FIFA players can spend real money on random player packed Ultimate Team packs for use in their game in competitive matches against the computer or other FIFA gamers. Gamers are generally negative about this practice but some must be paying well for EA to maintain this mechanic despite the gamer community/media blowback. Video games analyst Piers Harding-Rolls reckons that FIFA Ultimate Team sales generates as much as $2bn per annum in revenue for EA.
The KSA consider the loot boxes in FIFA to be a 'game of chance' and thus fall under the gambling act. Its studies show a link between gamers paying for loot boxes and moving on to develop a gambling addiction. As per out headline, EA disagrees with that claim that its FIFA loot boxes violate the Gambling Act. In a statement sent to Eurogamer, EA said the following in its defence:
Players all over the world have enjoyed FIFA and the FIFA Ultimate Team mode for many years and as such, we are disappointed by this decision and what it may mean for our Dutch community. We do not believe that our products and services violate gambling laws in any way. We are appealing this decision and we seek to avoid a situation impacting the ability of Dutch players to fully experience and enjoy FIFA Ultimate Team.

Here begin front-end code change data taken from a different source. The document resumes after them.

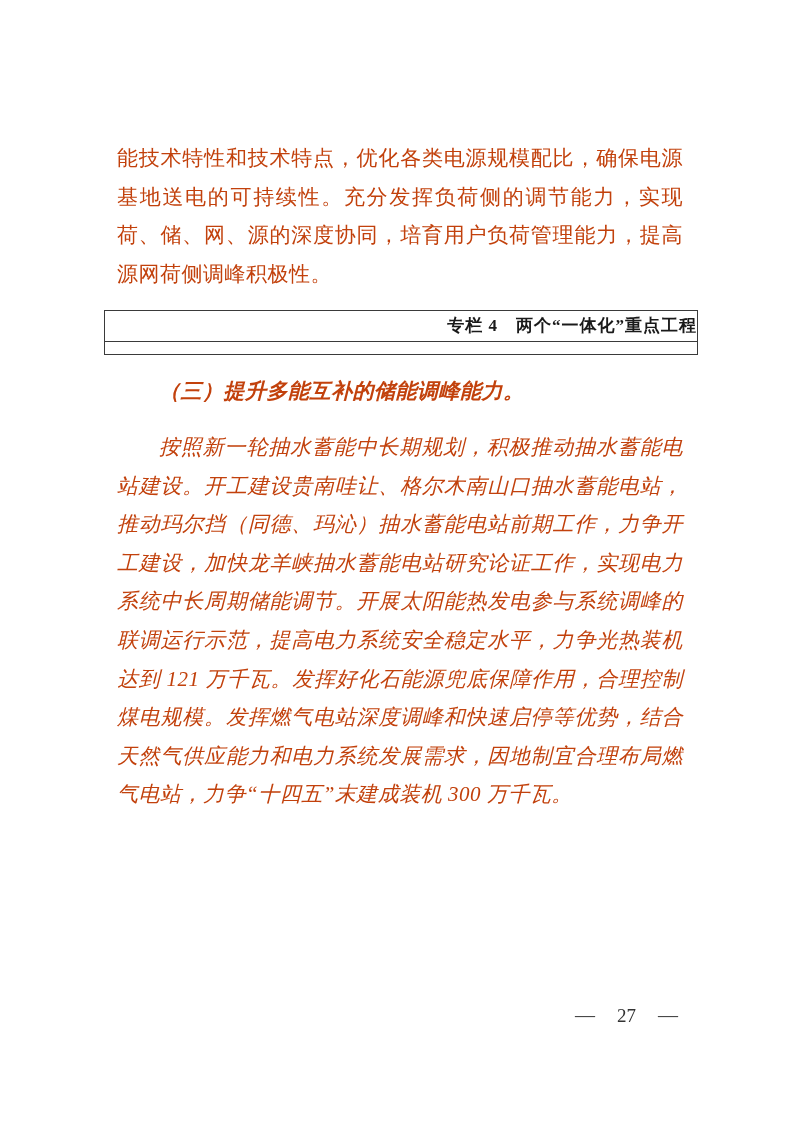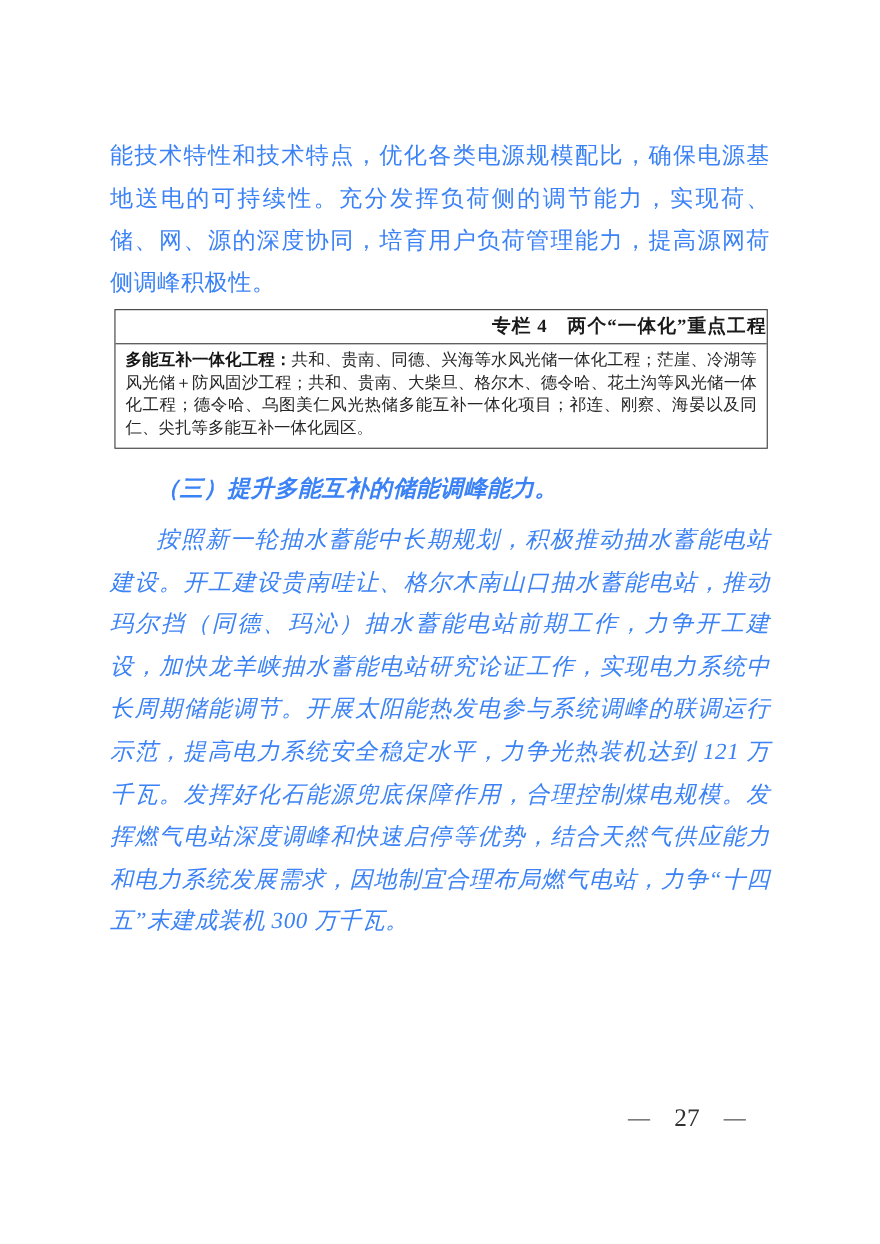"能技术特性和技术特点，优化各类电源规模配比，确保电源基地送电的可持续性。充分发挥" .body-text { color: #3b82f6 -> #c2410c; margin: 0 -> 17px }
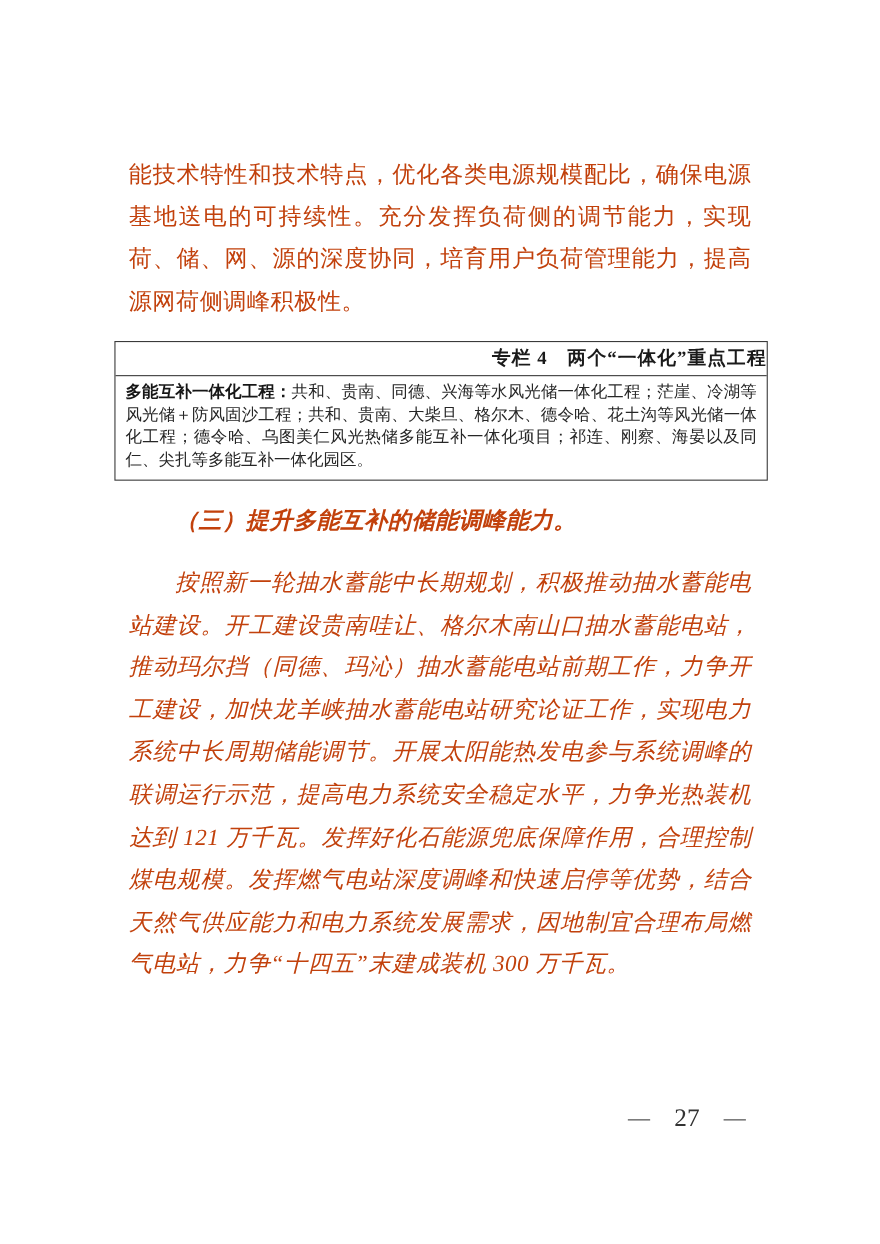"多能互补一体化工程：共和、贵南、同德、兴海等水风光储一体化工程；茫崖、冷湖等风光" p.box-para { html: <p><b>多能互补一体化工程：</b><span>共和、贵南、同德、兴海等水风光储一体化工程；茫崖、冷湖等风光储＋防风固沙工程；共和、贵南、大柴旦、格尔木、德令哈、花土沟等风光储一体化工程；德令哈、乌图美仁风光热储多能互补一体化项目；祁连、刚察、海晏以及同仁、尖扎等多能互补一体化园区。</span></p> -> none }
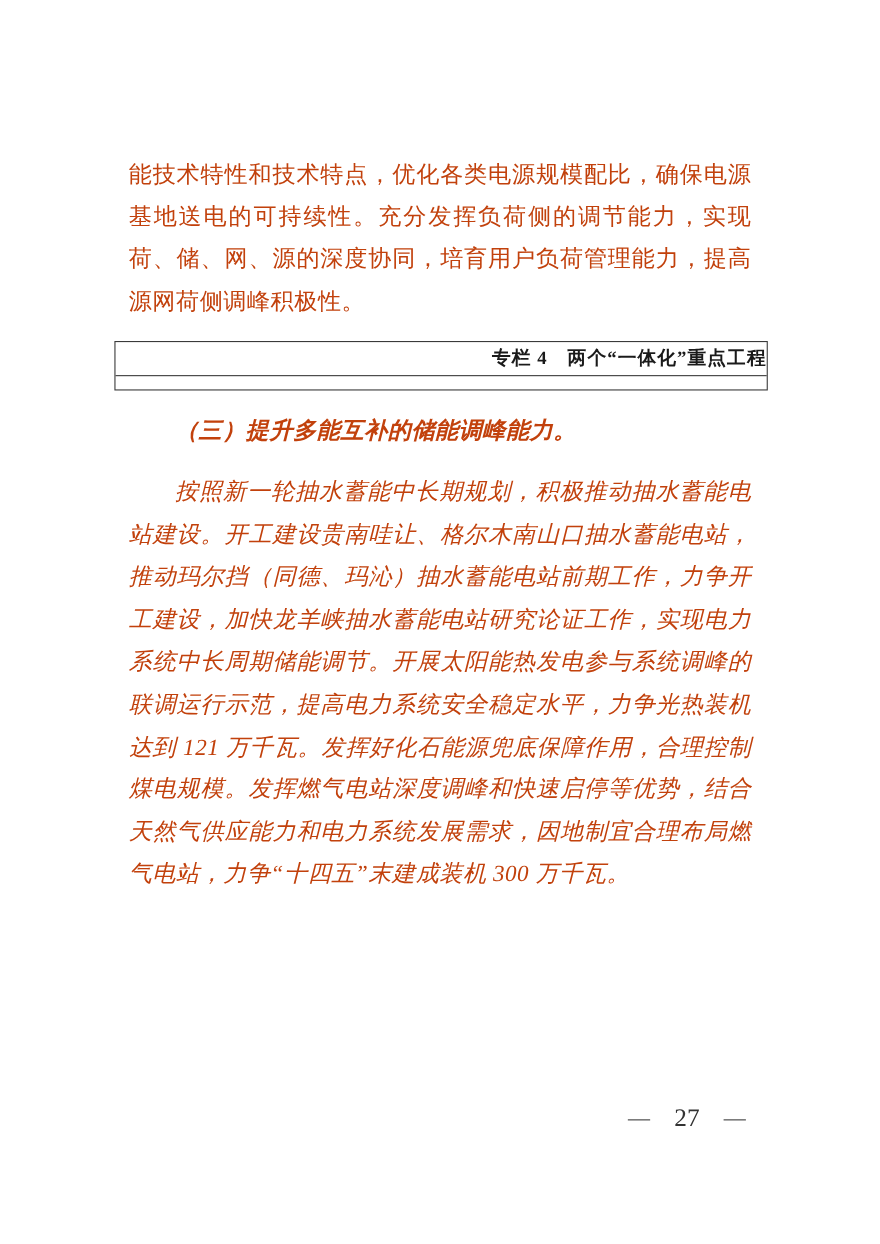"27" .page-footer .num { font-size: 23px -> 19px }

Electronic Arts is deeply committed to positive play. We seek to bring choice, fairness, value and fun to all our players in all of our games. We remain open to discussions with the Netherlands Gambling Authority and other stakeholders to understand and explore solutions to address any concerns.
Looking back at the HEXUS news regarding loot boxes, Belgium went through a similar 'tug-of-war' with EA back in 2018. Meanwhile, the UK government's tortoise-like response is currently in its call for evidence stage (until 22nd Nov this year). The NHS and the Lords have already asked for action based on their own investigations.